▸ **Records to use**

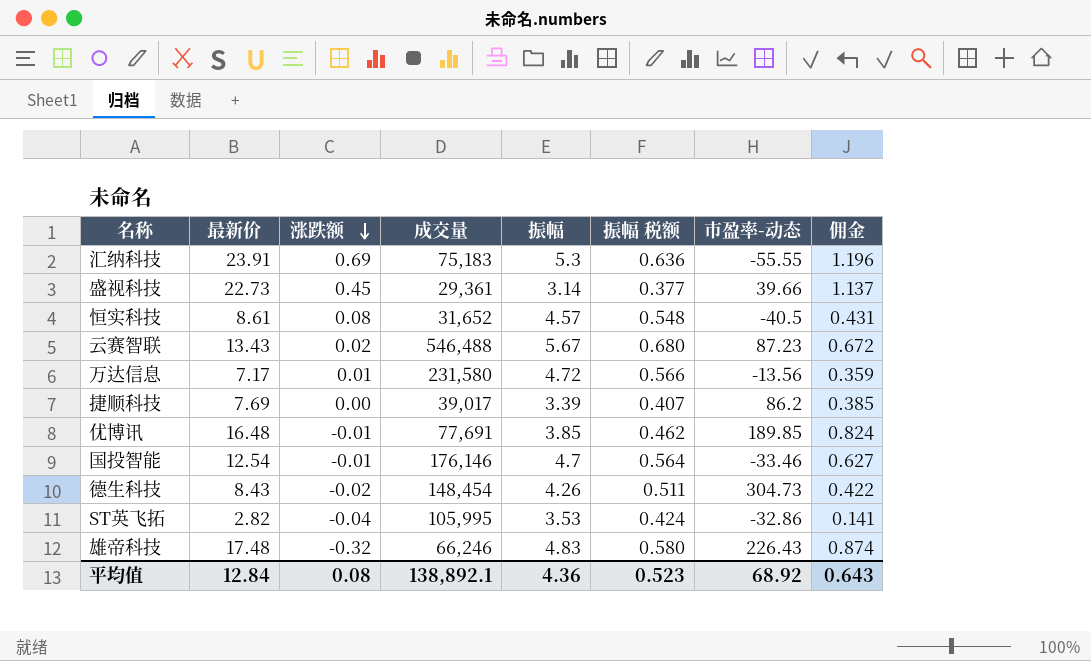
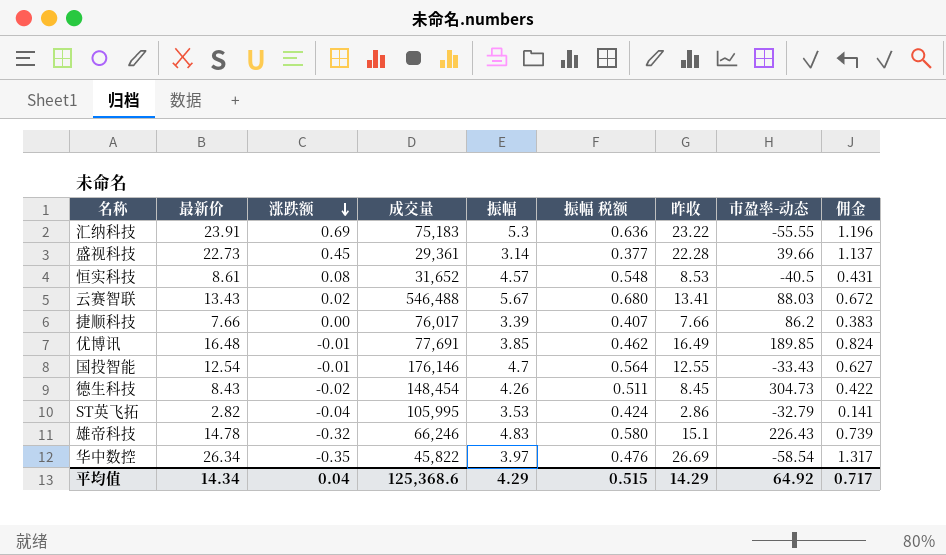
column 昨收 | formula: none -> [最新价] - [涨跌额]
row 万达信息: 7.17 | 0.01 | 231,580 | 4.72 | 0.566 | -13.56 | 0.359 -> none
云赛智联 | 市盈率-动态: 87.23 -> 88.03
捷顺科技 | 最新价: 7.69 -> 7.66
捷顺科技 | 成交量: 39,017 -> 76,017
捷顺科技 | 佣金: 0.385 -> 0.383
国投智能 | 市盈率-动态: -33.46 -> -33.43
ST英飞拓 | 市盈率-动态: -32.86 -> -32.79
雄帝科技 | 最新价: 17.48 -> 14.78
雄帝科技 | 佣金: 0.874 -> 0.739
row 华中数控: none -> 26.34 | -0.35 | 45,822 | 3.97 | 0.476 | 26.69 | -58.54 | 1.317
平均值 | 最新价: 12.84 -> 14.34
平均值 | 涨跌额: 0.08 -> 0.04
平均值 | 成交量: 138,892.1 -> 125,368.6
平均值 | 振幅: 4.36 -> 4.29
平均值 | 振幅 税额: 0.523 -> 0.515
平均值 | 市盈率-动态: 68.92 -> 64.92
平均值 | 佣金: 0.643 -> 0.717

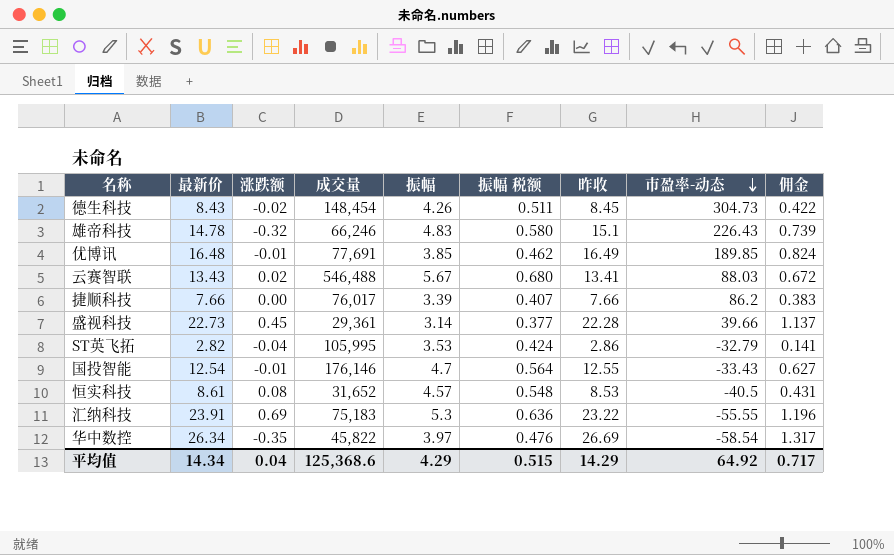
row order: 涨跌额 descending -> 市盈率-动态 descending

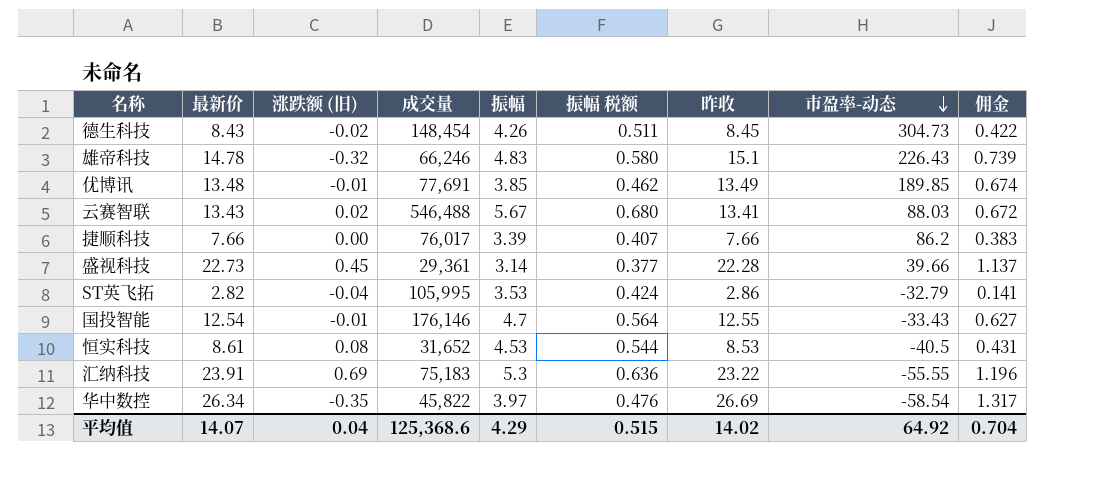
column name: 涨跌额 -> 涨跌额 (旧)
优博讯 | 最新价: 16.48 -> 13.48
优博讯 | 昨收: 16.49 -> 13.49
优博讯 | 佣金: 0.824 -> 0.674
恒实科技 | 振幅: 4.57 -> 4.53
恒实科技 | 振幅 税额: 0.548 -> 0.544
平均值 | 最新价: 14.34 -> 14.07
平均值 | 昨收: 14.29 -> 14.02
平均值 | 佣金: 0.717 -> 0.704

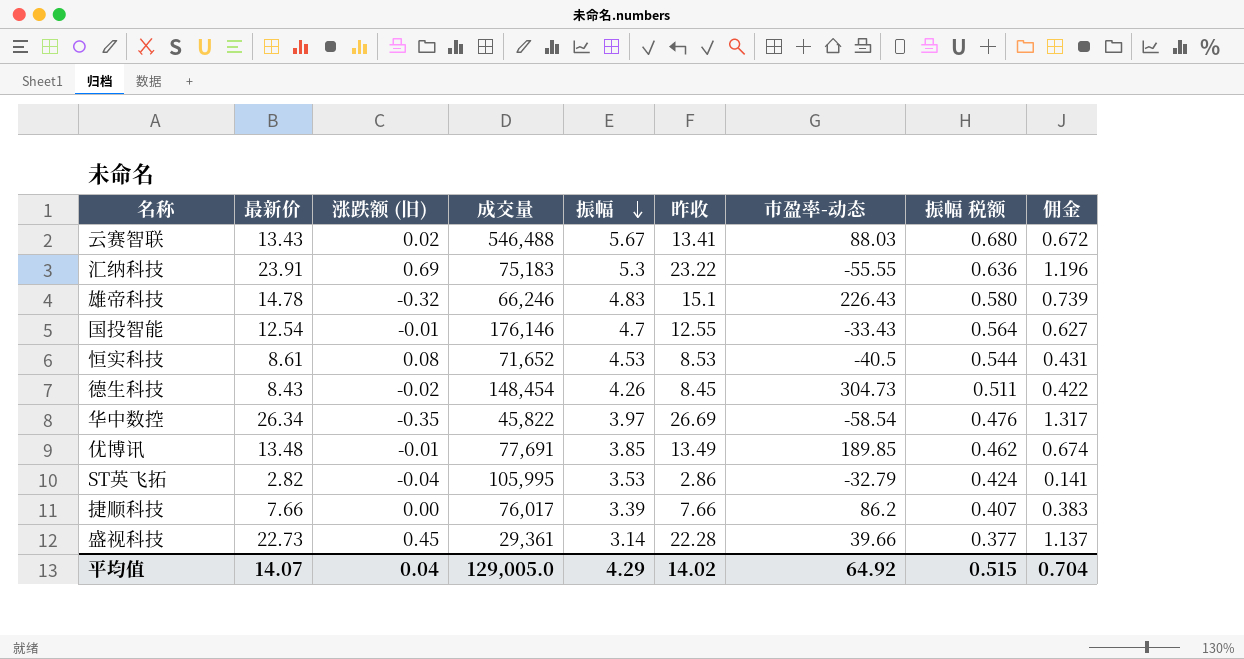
row order: 市盈率-动态 descending -> 振幅 descending
column 振幅 税额 | position: 6 -> 8
恒实科技 | 成交量: 31,652 -> 71,652
平均值 | 成交量: 125,368.6 -> 129,005.0

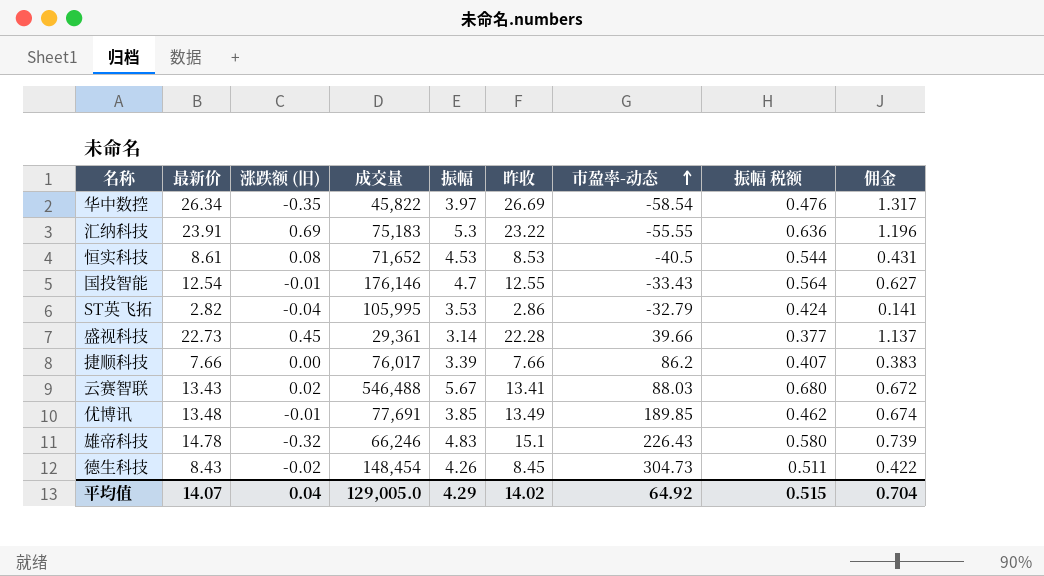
row order: 振幅 descending -> 市盈率-动态 ascending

▸ **Your instructions**
Give again, word for word, every line from the top of the data through the line with "平均值 | 振幅 税额: 0.523 -> 0.515", both ends included, and exclude the pictures.

▸ **Solution for this exercise**
column 昨收 | formula: none -> [最新价] - [涨跌额]
row 万达信息: 7.17 | 0.01 | 231,580 | 4.72 | 0.566 | -13.56 | 0.359 -> none
云赛智联 | 市盈率-动态: 87.23 -> 88.03
捷顺科技 | 最新价: 7.69 -> 7.66
捷顺科技 | 成交量: 39,017 -> 76,017
捷顺科技 | 佣金: 0.385 -> 0.383
国投智能 | 市盈率-动态: -33.46 -> -33.43
ST英飞拓 | 市盈率-动态: -32.86 -> -32.79
雄帝科技 | 最新价: 17.48 -> 14.78
雄帝科技 | 佣金: 0.874 -> 0.739
row 华中数控: none -> 26.34 | -0.35 | 45,822 | 3.97 | 0.476 | 26.69 | -58.54 | 1.317
平均值 | 最新价: 12.84 -> 14.34
平均值 | 涨跌额: 0.08 -> 0.04
平均值 | 成交量: 138,892.1 -> 125,368.6
平均值 | 振幅: 4.36 -> 4.29
平均值 | 振幅 税额: 0.523 -> 0.515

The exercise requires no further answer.